GSH levels were assayed using 5,5′-dithiobis (2-nitrobenzoic acid) and the produced color was quantified with a spectrophotometer (Beckman DU-64 UV/VIS) using absorption at 405 nm.¹⁸ SOD activity was also measured spectrophotometrically using inhibition of superoxide-driven NADH oxidation.¹⁹ Antioxidant enzymatic activity of CAT was assessed by rate of H₂O₂ conversion to water and O₂ at 510 nm.²⁰ GPx activity was estimated as previously described.²¹ CYP2E1 was measured with an ELISA kit (MyBioSource, Cat # MBS453581, San Diego, CA, USA). MDA was evaluated colorimetrically at 535 nm as previously described.²²

Alpha fetoprotein (AFP) and AFP L3

Their serum levels were assessed quantitatively using ELISA kits (Elabscience, Cat # E-EL-R0153, USA) and (LifeSpan BioSciences, Cat # LS-F40468, USA), respectively, following the manufacturer’s instructions.

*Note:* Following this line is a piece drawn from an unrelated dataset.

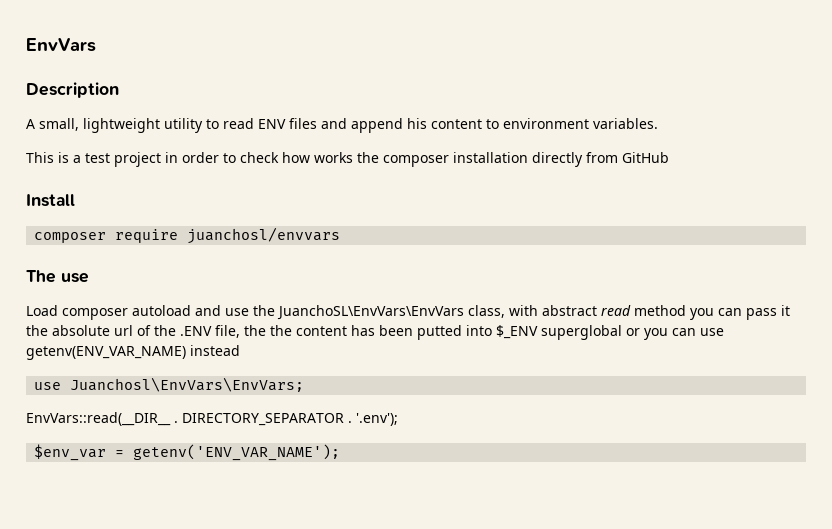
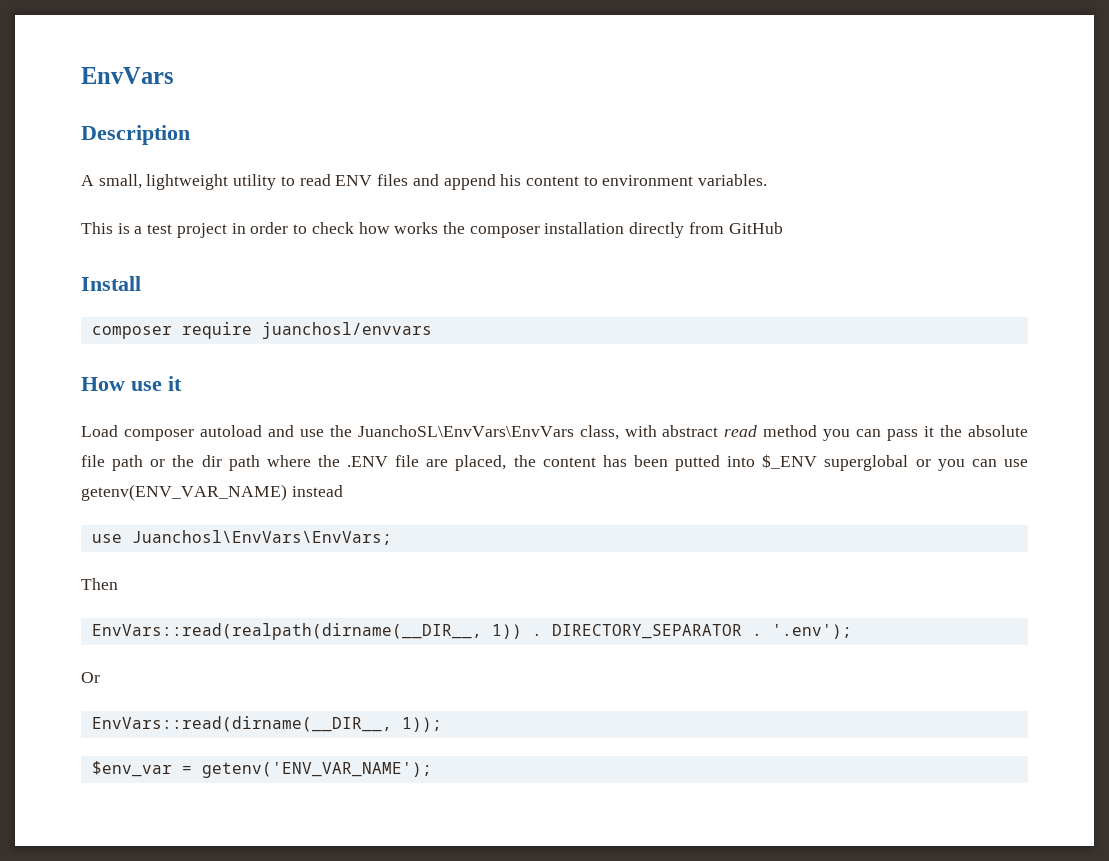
[26,270,89,283] The use -> [81,376,182,391] How use it
[114,325,266,338] url of the .ENV file, the -> [81,455,507,471] file path or the dir path where the .ENV file are placed,
[26,412,171,426] EnvVars::read(__DIR__ -> [81,578,118,590] [91,623,522,640] Then // EnvVars::read(realpath(dirname(__DIR__, 1))
(398, 419) none -> [81,672,100,683] [91,716,442,732] // Or // EnvVars::read(dirname(__DIR__, 1));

Estimation of Glypican 3 (GPC3)

For protein extraction, liver tissue homogenization was done in Tris buffer pH 7.4, NaF, EDTA, β-glycerol phosphate, Na₃VO₄, sodium deoxycholate, PMSF, and a protease inhibitor cocktail (Sigma, P8340), then the mixture was centrifuged. A Bradford quantitative protein assay kit (Bio basic inc., Cat # BDE641, Ontario, Canada) was used to assess total protein in supernatants. Proteins were separated on a 12% SDS-PAGE before being transferred to PVDF membranes (Sigma-Aldrich, Cat # GE10600021, MO, USA). Membranes were blocked with TBS-T for 2 hours. Subsequently, membranes were incubated with primary rabbit monoclonal antibodies (Cell Signaling, Cat # 2870, UK) and mouse anti-actin (1:1000; Cell Signaling, Cat # 3700, UK)—at 4°C overnight. Finally, membranes were mixed with secondary labeled antimouse IgG antibodies (Cell Signaling, Cat # 7076, UK). An enhanced chemiluminescence kit (Bio-Rad, Cat #170-5060, CA, USA) was used to visualize protein bands then it was captured by a CCD camera-based imager. Image analysis software, the ChemiDoc MP imager utilized to compare the target proteins’ band intensity relative to the control housekeeping protein, beta actin.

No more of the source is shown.